Duygular, hayatımıza yön ve şekil veren araçlarımızdır. Ne kadar zengin olursan ol, ne kadar kendini birilerine ispat edersen et, içindeki yaralı çocuk iyileşmedikçe tamamlanamazsın. Aslında, kişinin ispatı, kendi kendinedir ya neyse, o sanır ki kendini diğerlerine ispat ediyor. Hiç kimsenin böyle bir arzusu ve amacı yoktur. An da görür, bilir, sonra seni hiç düşünmezler bile, unuturlar. Herkesin kendince bir yaşam süreci, meşguliyetleri, öncelikleri vardır. Oturup her gün seni mi düşünecekler? Bu arzu ve amaç kendisine aittir, diğerleri sadece bir ayna, bir vesiledir. Sana, sen de olanı açığa çıkarman için dışsal etkenlerdir, o kadar.

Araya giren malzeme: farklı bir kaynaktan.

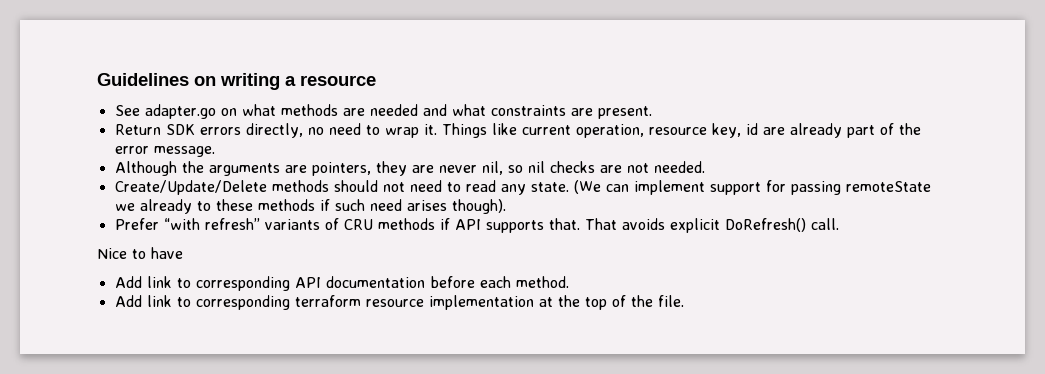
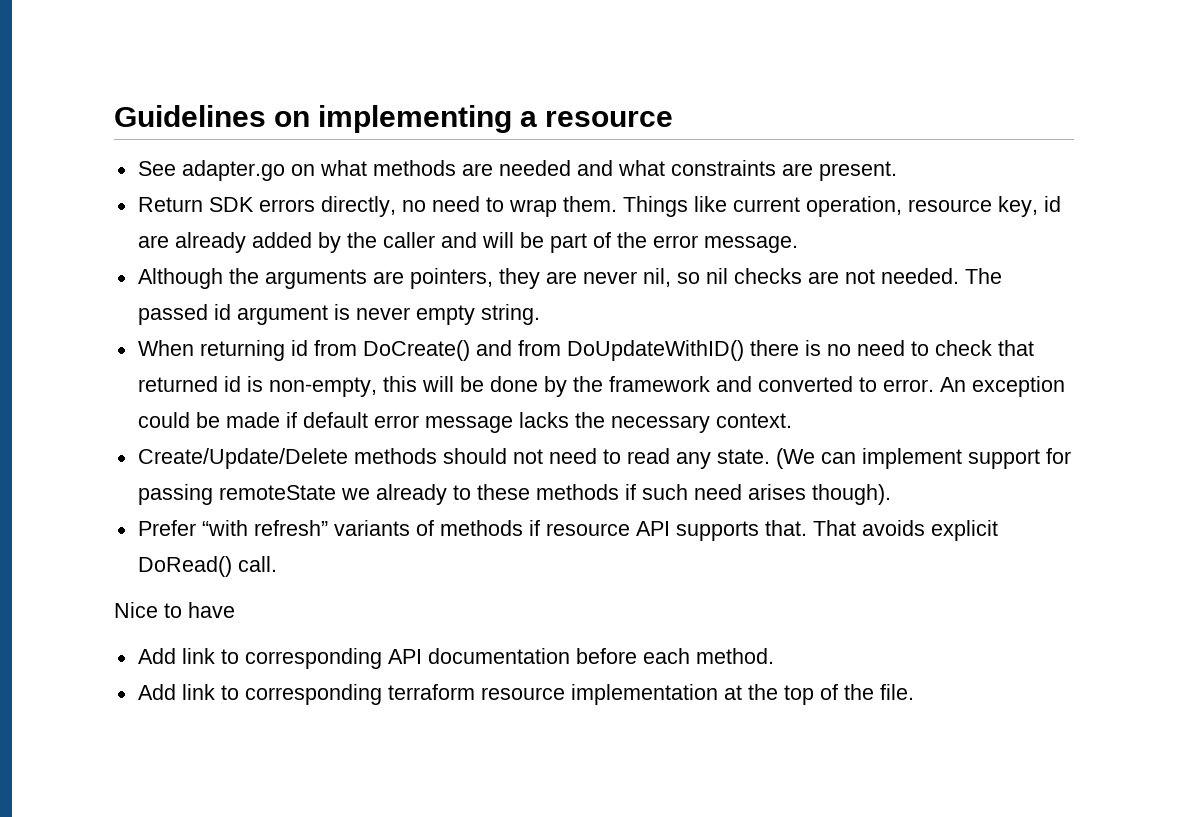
- Guidelines on writing a resource
+ Guidelines on implementing a resource
- Return SDK errors directly, no need to wrap it.
+ Return SDK errors directly, no need to wrap them.
- Things like current operation, resource key, id are already part of the error message.
+ Things like current operation, resource key, id are already added by the caller and will be part of the error message.
+ The passed id argument is never empty string.
+ When returning id from DoCreate() and from DoUpdateWithID() there is no need to check that returned id is non-empty, this will be done by the framework and converted to error. An exception could be made if default error message lacks the necessary context.
- Prefer “with refresh” variants of CRU methods if API supports that.
+ Prefer “with refresh” variants of methods if resource API supports that.
- That avoids explicit DoRefresh() call.
+ That avoids explicit DoRead() call.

Fakat o ekilen duygular, dürtüye dönüşür ve kişiyi harekete geçirirler.
Bir insan, kendisi olamayacağına inandığı zaman, artık kendisiyle bir ve bütün değildir. Öz benliğiyle bağlantısı kopmuştur. Her ne kadar, acılarını bastırmaya, yok saymaya, yansıtmaya, yanılsamaya veya küçültmeye çalışsa da, o acı oradadır. Pusuda bekler, durur. Bastırmak inkardır; gerçekten böyle bir şey olmuyor, sonra o anı unutulur. Yok saymak da bastırmaktır; böyle bir şey hiç olmadı, o anı da unutulur. Yansıtmak diğer kişi/kişiler odaklıdır; bir şey oluyor ama bana değil, bu anı karşı odaklı hatırlanır. Yanılsama çarpıtmadır; yaşanan durum, gerçeği çarpıtılmış ve gerçekte olandan farklı olarak hatırlanır. Küçültmek hafifletme çabasıdır; bir şey oluyor ama o kadar da önemli bir şey değil. Bütün bu zihinsel aktiviteler, zihnimizin, yaşanan durumlarla başa çıkmak için yol arayışıdır. Bunlar, acıyı başka yöne çekmek için, zihnin uyarladığı stratejileridir.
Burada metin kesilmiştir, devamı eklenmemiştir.